(Records from a data collection)
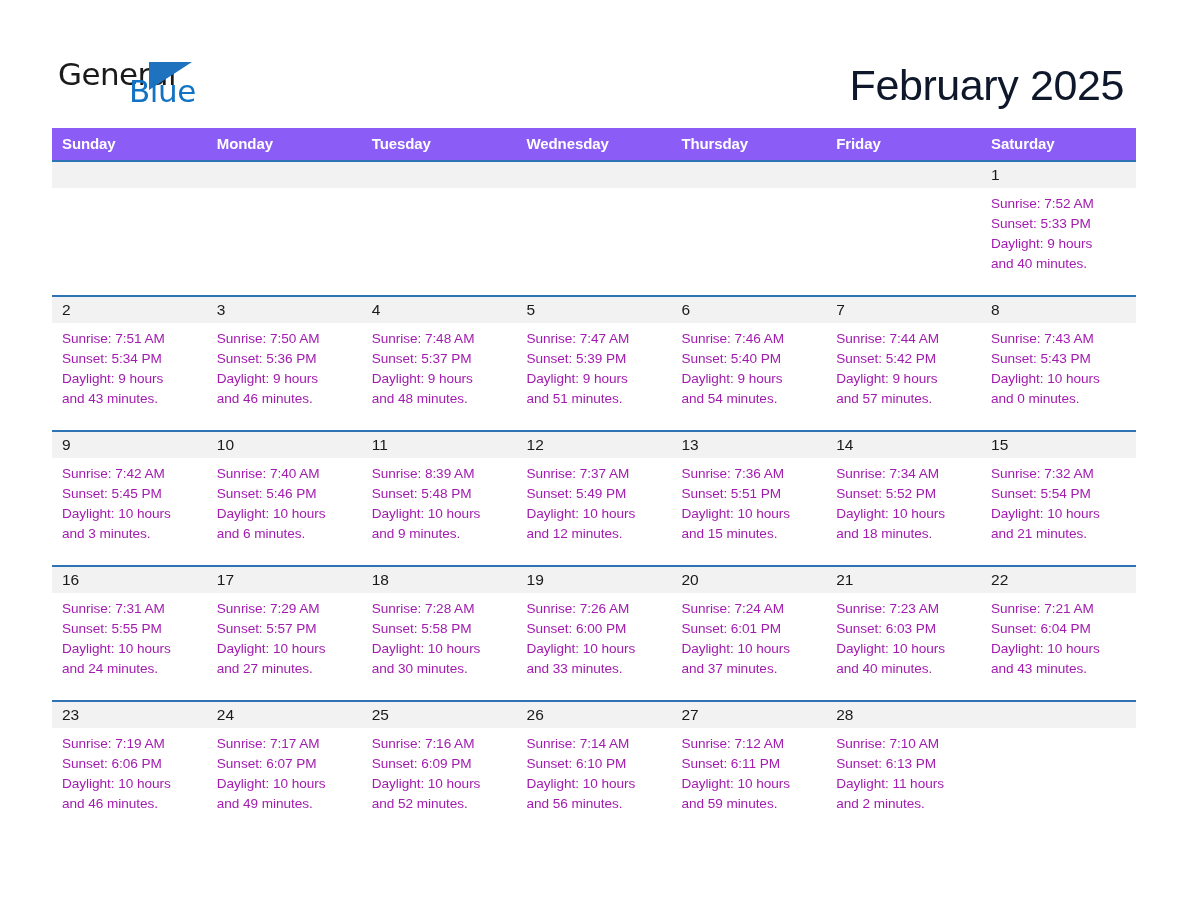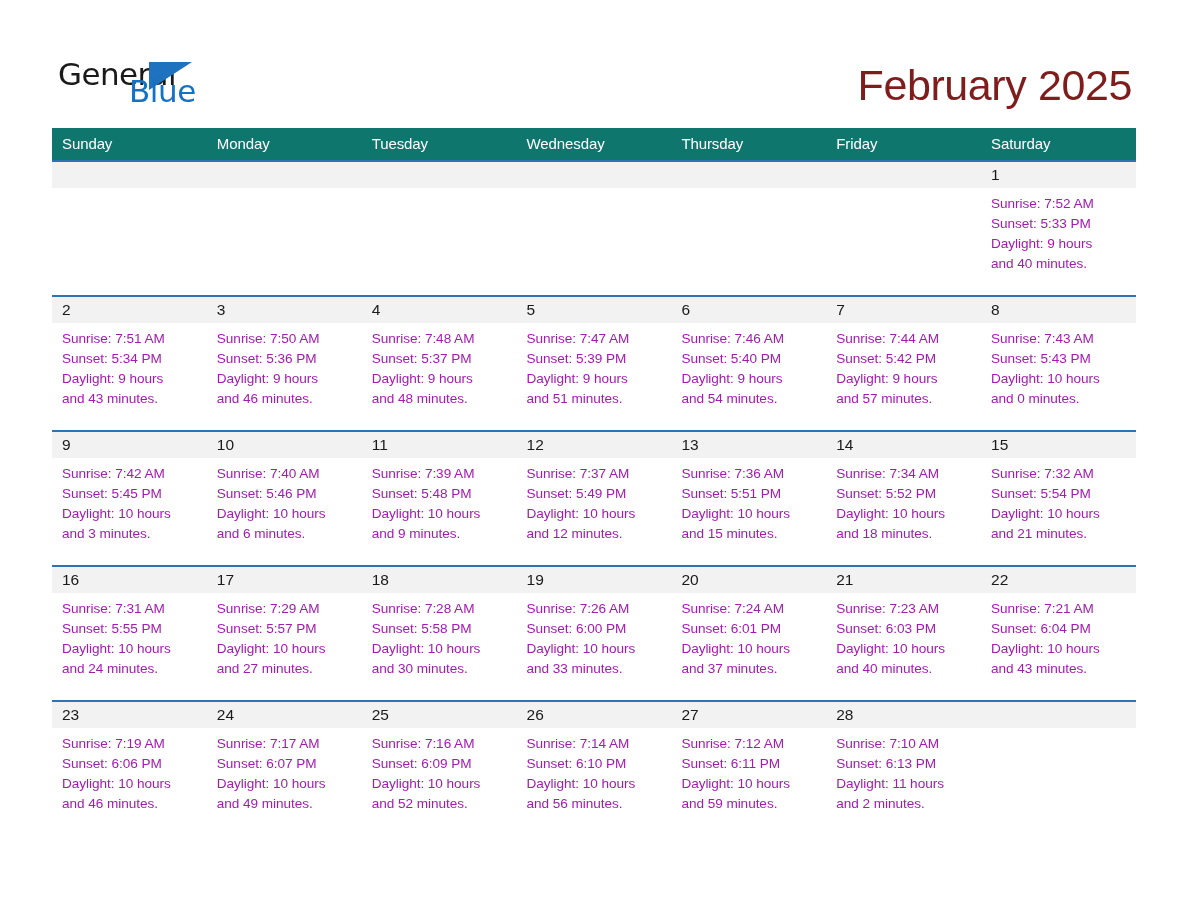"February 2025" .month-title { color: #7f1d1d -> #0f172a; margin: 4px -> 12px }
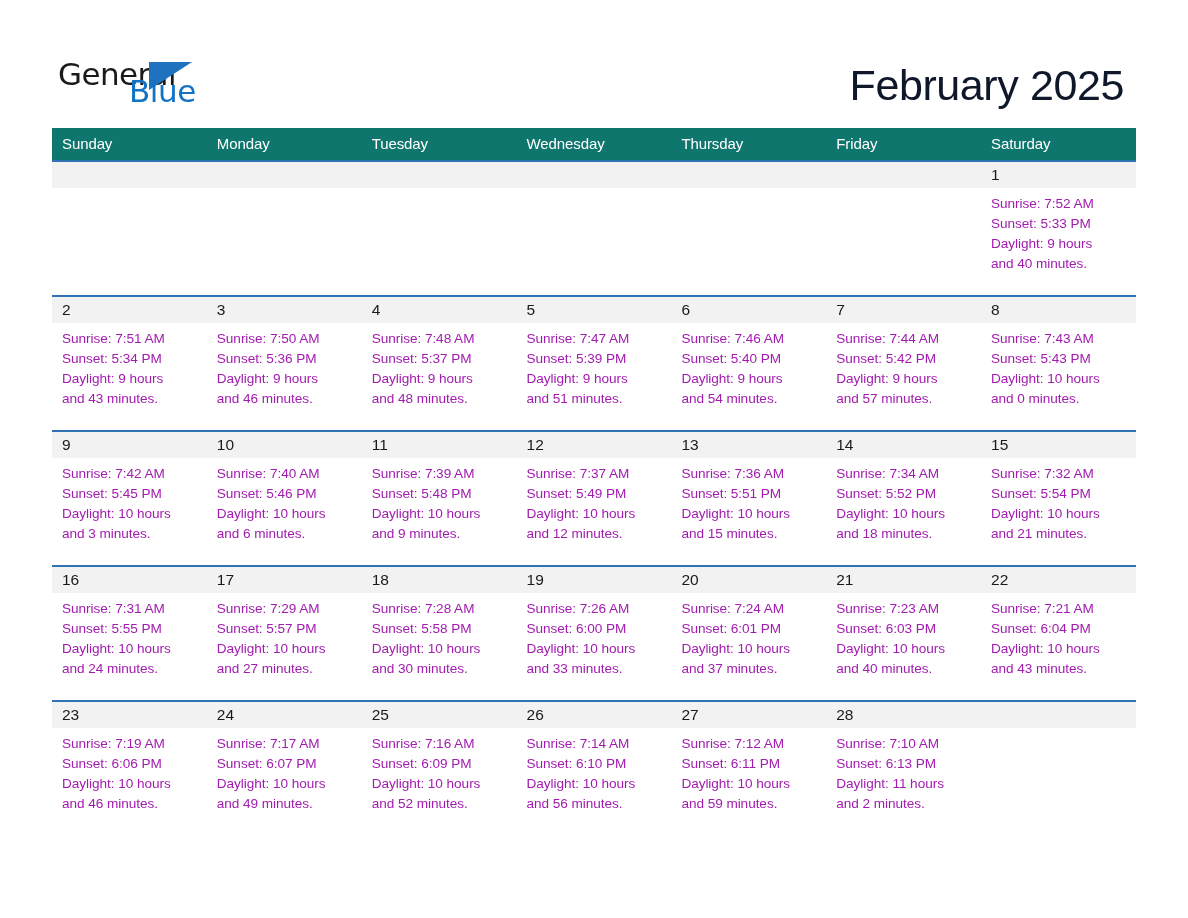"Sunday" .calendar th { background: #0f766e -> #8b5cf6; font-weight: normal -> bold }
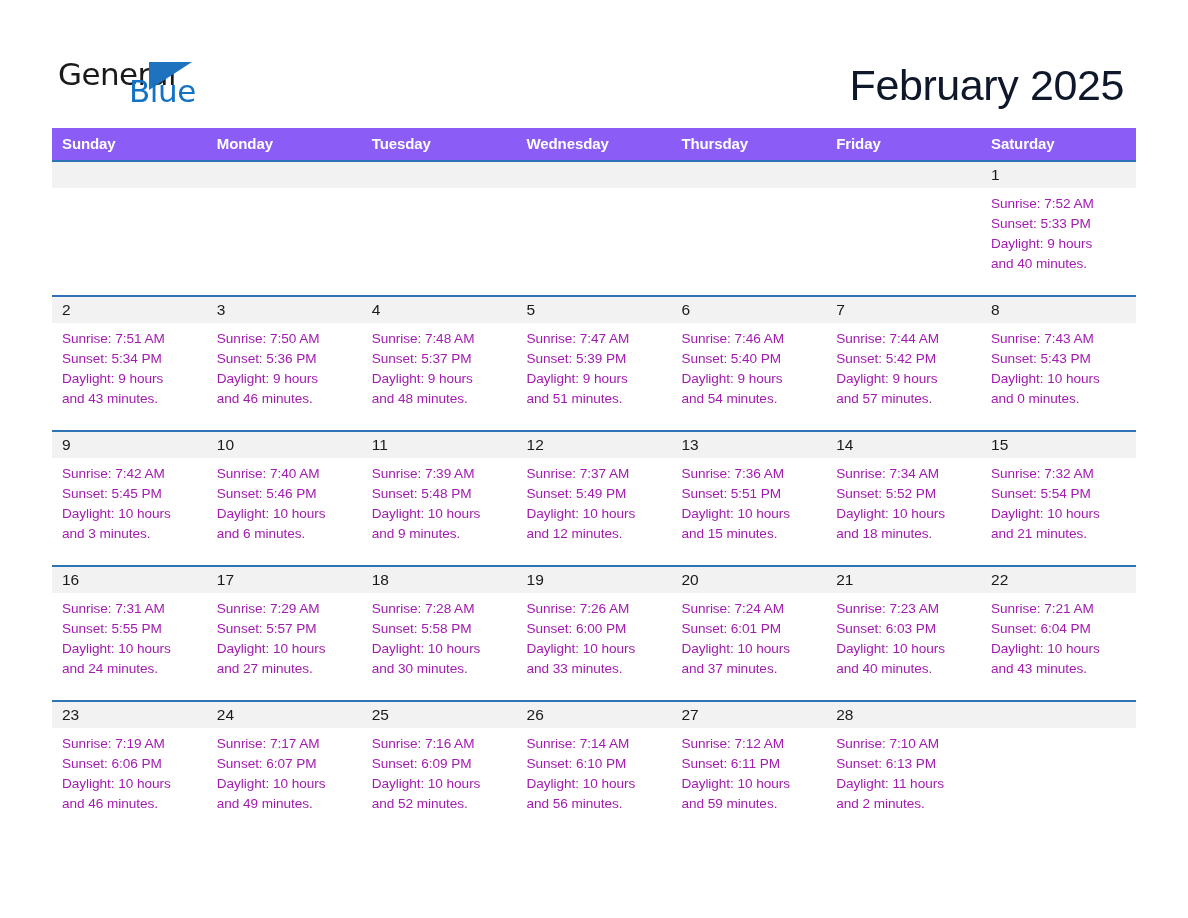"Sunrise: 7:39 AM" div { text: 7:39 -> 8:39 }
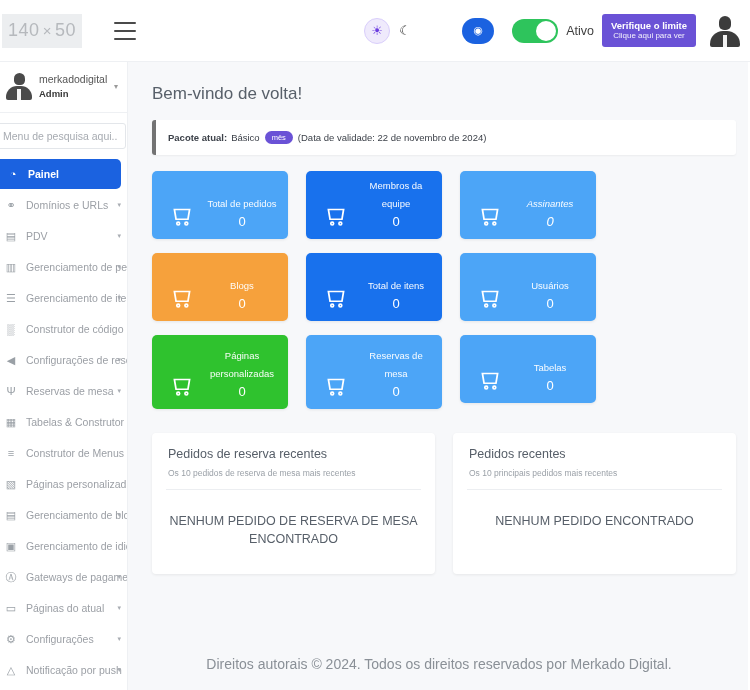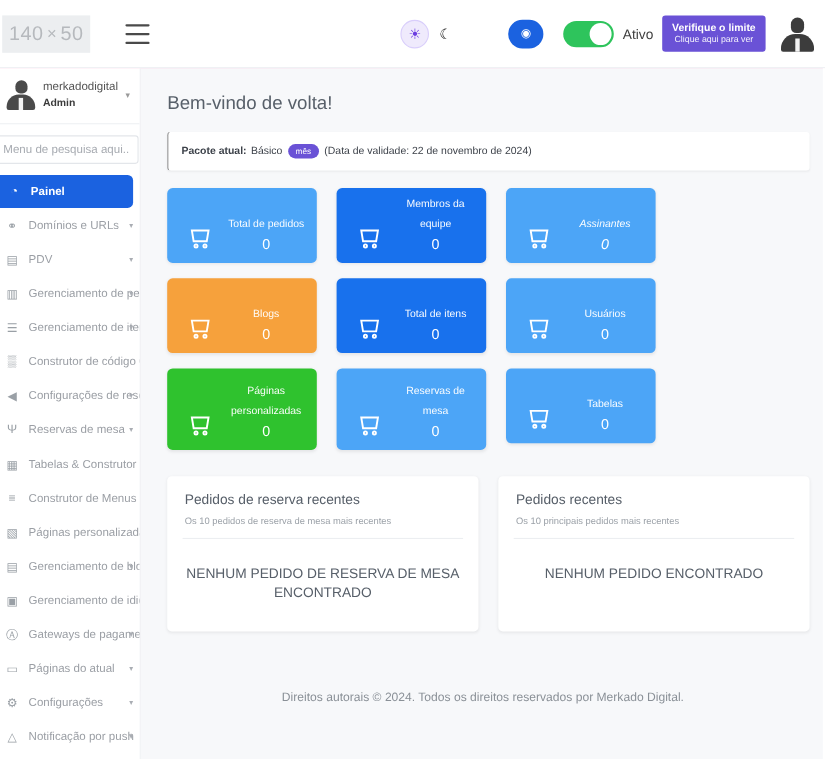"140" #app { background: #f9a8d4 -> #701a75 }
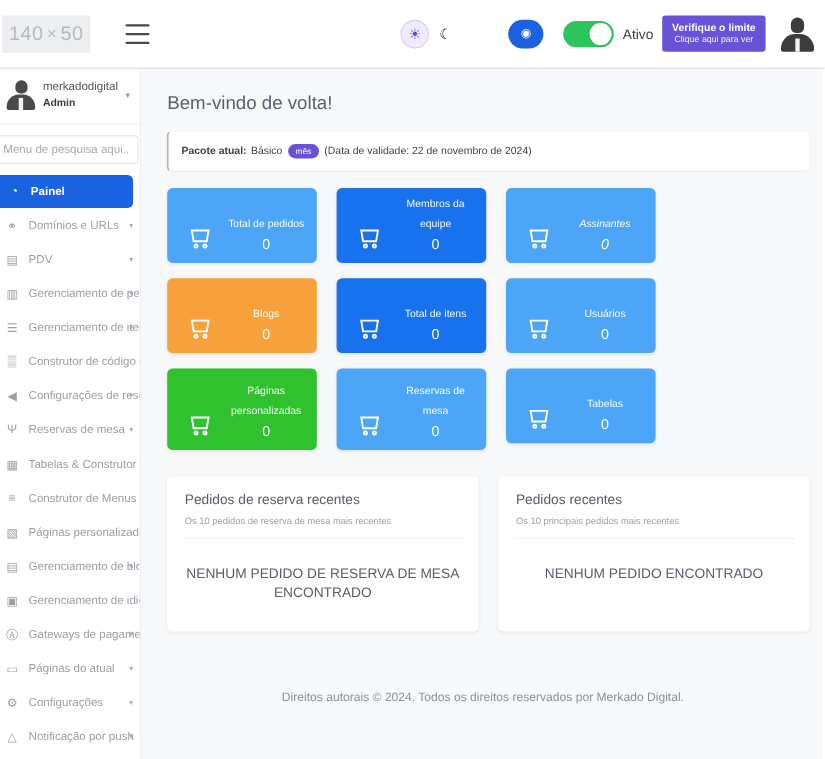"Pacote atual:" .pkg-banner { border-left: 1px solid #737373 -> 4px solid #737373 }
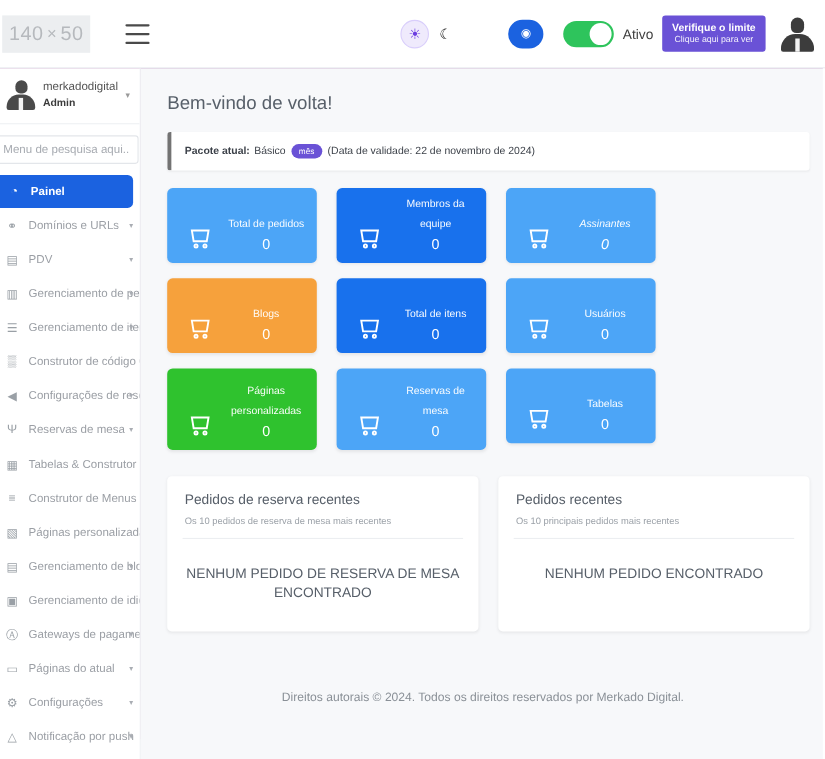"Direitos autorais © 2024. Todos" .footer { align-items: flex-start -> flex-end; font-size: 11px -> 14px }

WHAT IS EXPECTED:
Please print every record exactly, leaving out the pictures.

EXERCISE ANSWER:
"February 2025" .month-title { color: #7f1d1d -> #0f172a; margin: 4px -> 12px }
"Sunday" .calendar th { background: #0f766e -> #8b5cf6; font-weight: normal -> bold }
"Sunrise: 7:39 AM" div { text: 7:39 -> 8:39 }
"140" #app { background: #f9a8d4 -> #701a75 }
"Pacote atual:" .pkg-banner { border-left: 1px solid #737373 -> 4px solid #737373 }
"Direitos autorais © 2024. Todos" .footer { align-items: flex-start -> flex-end; font-size: 11px -> 14px }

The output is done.